■ **Problem**: Your answer must be every line of the data that contains "Slides".

[Content revision data]
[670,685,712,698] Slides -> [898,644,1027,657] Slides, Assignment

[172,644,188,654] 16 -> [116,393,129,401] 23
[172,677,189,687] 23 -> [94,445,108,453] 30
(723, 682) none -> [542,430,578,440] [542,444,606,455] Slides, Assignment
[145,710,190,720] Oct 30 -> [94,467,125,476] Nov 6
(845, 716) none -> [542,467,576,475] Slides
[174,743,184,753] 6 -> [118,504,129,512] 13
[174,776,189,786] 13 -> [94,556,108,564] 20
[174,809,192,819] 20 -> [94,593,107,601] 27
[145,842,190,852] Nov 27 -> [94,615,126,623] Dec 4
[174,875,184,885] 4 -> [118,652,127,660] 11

■ **Written answer**:
[670,685,712,698] Slides -> [898,644,1027,657] Slides, Assignment
(723, 682) none -> [542,430,578,440] [542,444,606,455] Slides, Assignment
(845, 716) none -> [542,467,576,475] Slides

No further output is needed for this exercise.